#### [What you need to do]
Read through the records below and copy each line that uses the word "background".

(Dataset items)
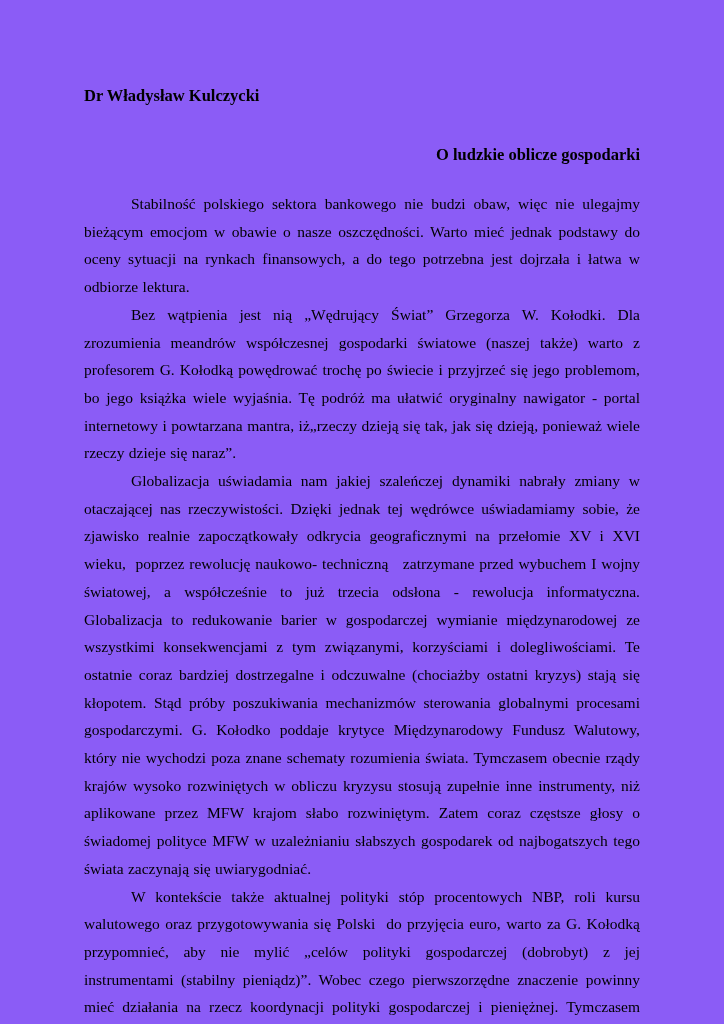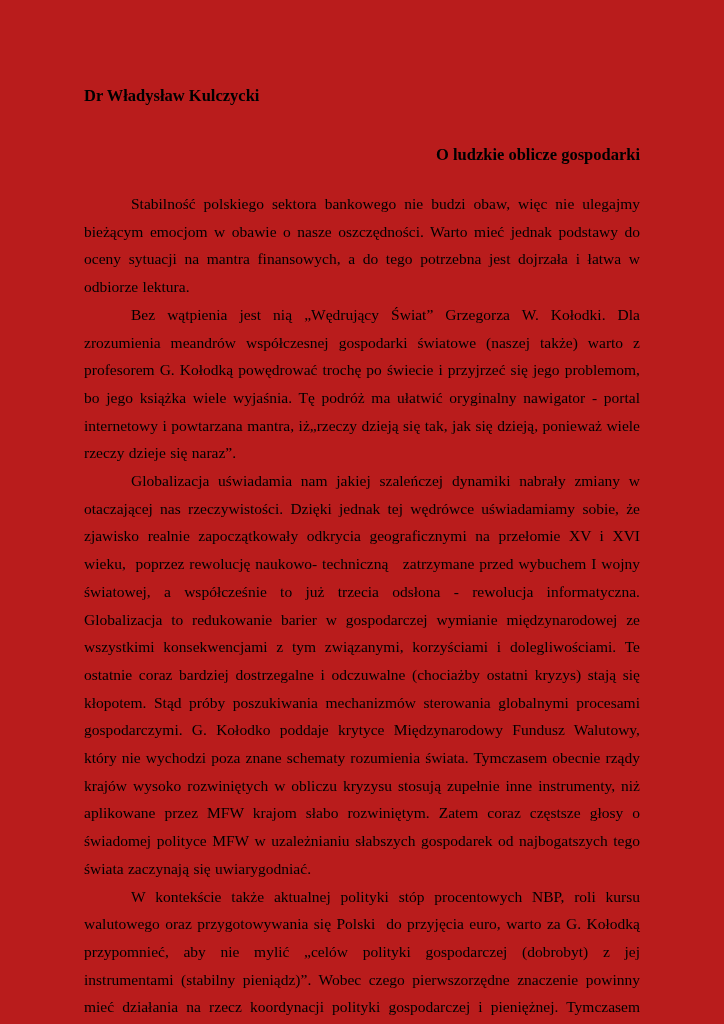--- a/index.html
+++ b/index.html
@@ -15,7 +15,7 @@
     box-sizing: border-box;
     margin: 0 auto;
     padding: 86px 84px 0 84px;
-    background: #b91c1c;
+    background: #8b5cf6;
     font-family: "Liberation Serif", "DejaVu Serif", serif;
     color: #000000;
     overflow: hidden;

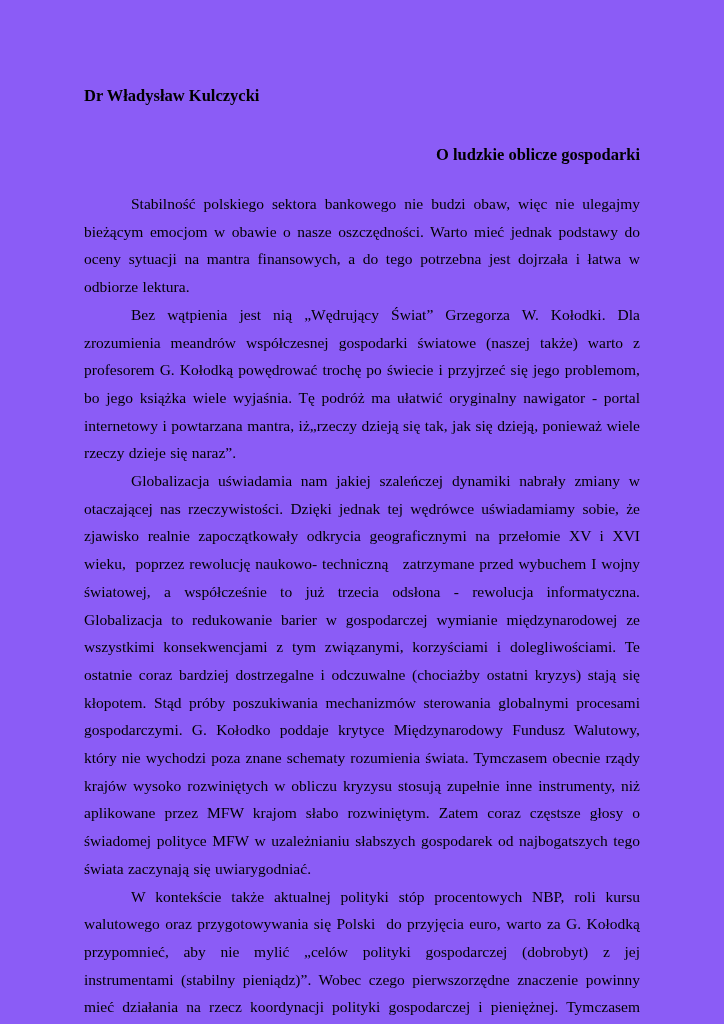--- a/index.html
+++ b/index.html
@@ -55,7 +55,7 @@
 
   <div class="doc-title">O ludzkie oblicze gospodarki</div>
 
-  <p class="body-para">Stabilność polskiego sektora bankowego nie budzi obaw, więc nie ulegajmy bieżącym emocjom w obawie o nasze oszczędności. Warto mieć jednak podstawy do oceny sytuacji na mantra finansowych, a do tego potrzebna jest dojrzała i łatwa w odbiorze lektura.</p>
+  <p class="body-para">Stabilność polskiego sektora bankowego nie budzi obaw, więc nie ulegajmy bieżącym emocjom w obawie o nasze oszczędności. Warto mieć jednak podstawy do oceny sytuacji na rynkach finansowych, a do tego potrzebna jest dojrzała i łatwa w odbiorze lektura.</p>
 
   <p class="body-para">Bez wątpienia jest nią „Wędrujący Świat” Grzegorza W. Kołodki. Dla zrozumienia meandrów współczesnej gospodarki światowe (naszej także) warto z profesorem G. Kołodką powędrować trochę po świecie i przyjrzeć się jego problemom, bo jego książka wiele wyjaśnia. Tę podróż ma ułatwić oryginalny nawigator - portal internetowy i powtarzana mantra, iż„rzeczy dzieją się tak, jak się dzieją, ponieważ wiele rzeczy dzieje się naraz”.</p>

#### [Exercise result]
-    background: #b91c1c;
+    background: #8b5cf6;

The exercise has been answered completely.